Even in the absence of hemoglobin variants, A1C levels may vary with race/ethnicity independently of glycemia (16-18). For example, African Americans may have higher A1C levels than non-Hispanic whites with similar fasting and postglucose load glucose levels (19), and A1C levels may be higher for a given mean glucose concentration when measured with continuous glucose monitoring (20). Though conflicting data exists, African Americans may also have higher levels of fructosamine and glycated albumin and lower levels of 1,5-anhydroglucitol, suggesting that their glycemic burden (particularly postprandially) may be higher (21,22). The association of A1C with risk for complications appears to be similar in African Americans and non-Hispanic whites (23,24).

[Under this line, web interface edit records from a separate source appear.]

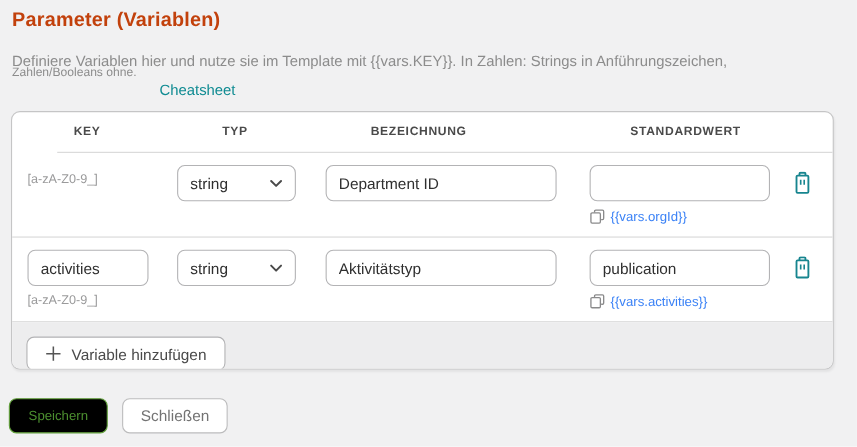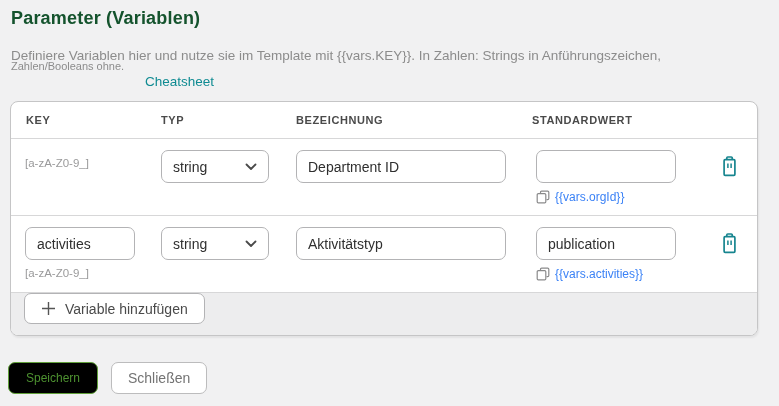--- a/index.html
+++ b/index.html
@@ -6,21 +6,21 @@
   body {
     width: 779px; height: 406px;
     background: #f1f1f2;
     font-family: "Liberation Sans", sans-serif;
     overflow: hidden;
   }
   .stage { position: relative; width: 779px; height: 406px; }
 
   .page-title {
     position: absolute; left: 11px; top: 8px;
-    font-size: 18px; font-weight: bold; color: #14532d;
+    font-size: 18px; font-weight: bold; color: #c2410c;
     letter-spacing: 0.2px;
   }
   .desc-line1 {
     position: absolute; left: 11px; top: 48px;
     font-size: 13.5px; color: #8c8c8c;
   }
   .desc-line2 {
     position: absolute; left: 11px; top: 60px;
     font-size: 11px; color: #8c8c8c;
   }
@@ -35,20 +35,21 @@
     background: #ffffff;
     border: 1px solid #c5c5c6;
     border-radius: 8px;
     box-sizing: border-box;
     overflow: hidden;
     box-shadow: 1px 2px 2px rgba(0,0,0,0.06);
   }
   .thead {
     position: relative; height: 36px;
     border-bottom: 1px solid #d7d7d8;
+    margin-left: 41px;
   }
   .th {
     position: absolute; top: 12px;
     font-size: 11px; font-weight: bold; color: #4a4a4a;
     letter-spacing: 0.6px;
   }
   .th-key { left: 15px; }
   .th-typ { left: 150px; }
   .th-bez { left: 285px; }
   .th-std { left: 521px; }
@@ -65,21 +66,21 @@
 
   .tinput {
     box-sizing: border-box; height: 33px;
     border: 1px solid #b3b3b5; border-radius: 7px;
     padding: 0 11px; font-size: 14px; color: #2f2f2f;
     background: #ffffff; outline: none;
     font-family: "Liberation Sans", sans-serif;
   }
   .w-key { width: 110px; }
   .w-bez { width: 210px; }
-  .w-std { width: 140px; }
+  .w-std { width: 164px; }
 
   .tselect {
     box-sizing: border-box; width: 108px; height: 33px;
     border: 1px solid #b3b3b5; border-radius: 7px;
     padding: 0 11px; background: #ffffff;
     display: flex; align-items: center; justify-content: space-between;
     font-size: 14px; color: #2f2f2f; cursor: pointer; text-align: center;
   }
   .field-hint {
     margin-top: 7px; font-size: 11.5px; color: #9a9a9b;
@@ -94,21 +95,21 @@
     position: absolute; left: 707px; top: 16px;
     width: 22px; height: 22px; cursor: pointer;
     display: flex; align-items: center; justify-content: center;
   }
 
   .tfoot {
     position: relative; height: 44px;
     background: #ededee;
   }
   .add-var-button {
-    position: absolute; left: 13px; top: 0;
+    position: absolute; left: 13px; top: 13px;
     height: 31px; box-sizing: border-box;
     background: #ffffff; border: 1px solid #b3b3b5; border-radius: 7px;
     display: flex; align-items: center; gap: 9px;
     padding: 0 16px; cursor: pointer;
     font-size: 14px; color: #4a4a4a;
   }
 
   .btn-save {
     position: absolute; left: 8px; top: 362px;
     height: 32px; box-sizing: border-box;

Other Conditions Altering the Relationship of A1C and Glycemia
In conditions associated with increased red blood cell turnover, such as sickle cell disease, pregnancy (second and third trimesters), glucose-6-phosphate dehydrogenase deficiency (25,26), hemodialysis, recent blood loss or transfusion, or erythropoietin therapy, only plasma blood glucose criteria should be used to diagnose diabetes (27). A1C is less reliable than blood glucose measurement in other conditions such as postpartum (28-30), HIV treated with certain drugs (11), and iron deficient anemia (31).